Mouse Guard 1152 #1, David Petersen

Mouse Guard Fall 1152 #1
by David Petersen.

I can't deny it, I got this one because it's about mice - and who doesn't love mice?

What happens is some talking mice set out to find a missing talking mouse but instead find he had a dark secret.

This has a children's storybook feel to it, which automatically lends it a certain charm. It's not what you could call the most involving story of all time - in fact, the writing's pretty much as dull as it could be - but it is very nicely drawn and stars mice, so it gets a thumbs up from me.

Superman, War of the Supermen #0

Superman: War of the Supermen #0
by Sterling Gates/James Robinson and Various.

General Zod's back, is now leader of the Kandorians and wants to invade our planet. Meanwhile, dark forces are stirring on Earth.

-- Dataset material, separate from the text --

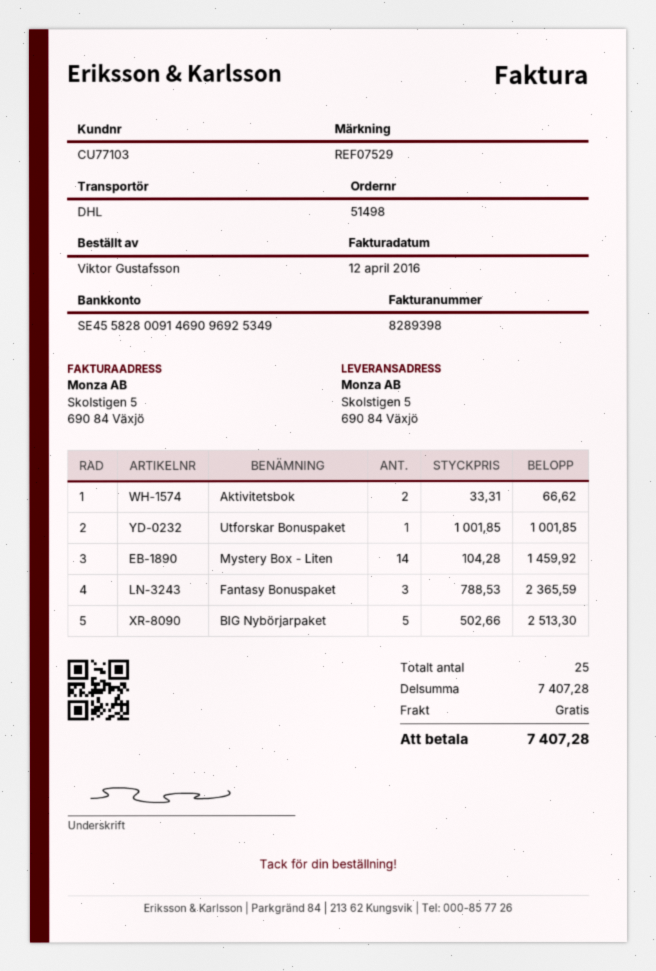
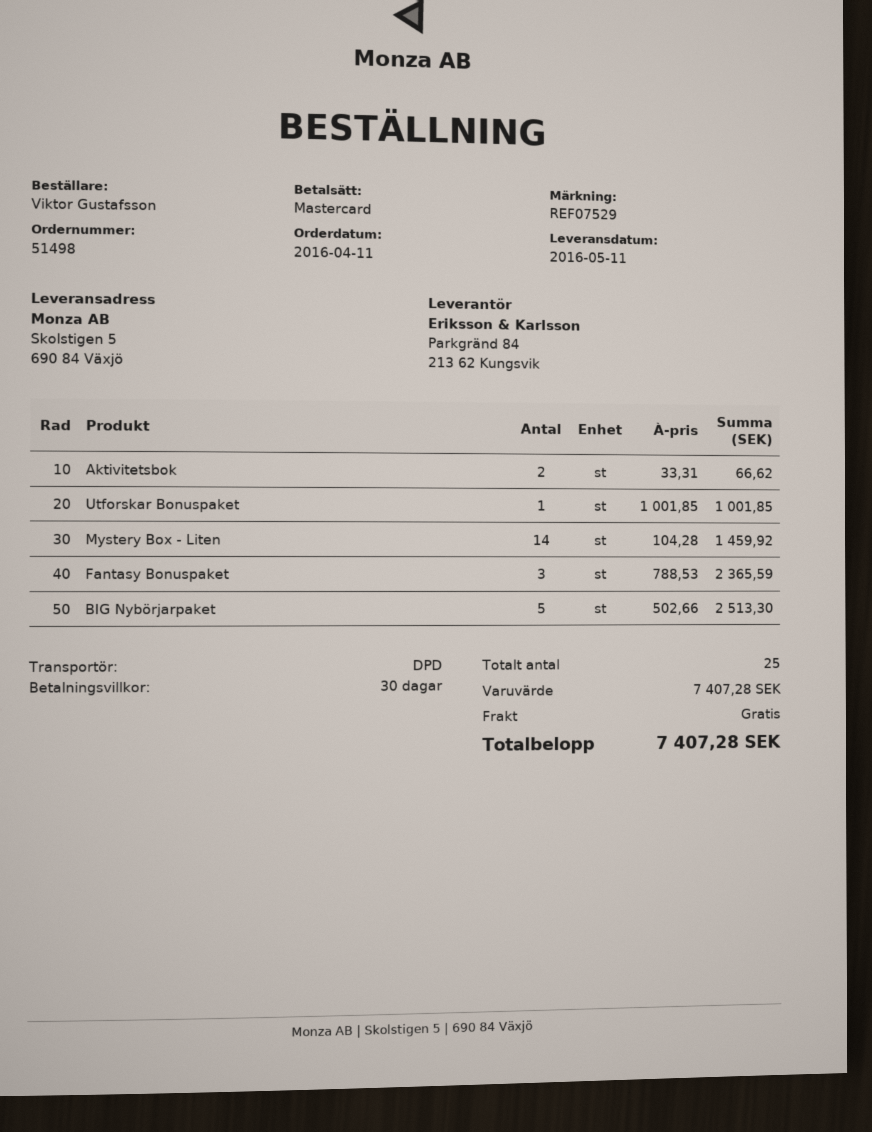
shipping method: DHL -> DPD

This is a lot more violent than the good old days of Curt Swan.

That's not necessarily a bad thing but it is a shock to the system for the older-style reader.

It all seems to be well done and its various artists make up for an appallingly bad cover by giving us a lovely - if vaguely fascistic - splash page of the Kandorians heading toward Earth to give it a good smacking.

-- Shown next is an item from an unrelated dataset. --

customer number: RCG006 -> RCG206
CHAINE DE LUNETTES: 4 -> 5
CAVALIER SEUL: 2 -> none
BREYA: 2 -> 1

I don't know if I like the comic or not. I'd probably have to read more in order to make my mind up.

But it does have to be said that, with his seeming inability to grasp that all Kryptonians have the same powers that he has, Superman does come across as not the sharpest knife in the drawer.


Superman, War of the Supermen #0, Kryptonians attack Earth
"Well that's all fancy blather," I hear you cry, "But which was your favourite? And what did you make of the modern world of comics?"

My favourite for writing was Class War - which had flaws but was at least taut - and, for art, it was Mouse Guard.

I can make few conclusions on the state of modern comics because I'd need a bigger sample to get a proper overview of that. But, The Evil Tree and Guardians of the Galaxy aside, the experience wasn't as bad as I'd feared.

One of the reasons I gave up comics in the mid-1990s was because of rampantly self-indulgent artwork that made it impossible to understand what was actually going on. Apart from the odd lapse, none of these comics had that flaw. And one thing that does seem to have improved since then is that not one of them was drawn by someone who draws like Jim Lee with a broken arm.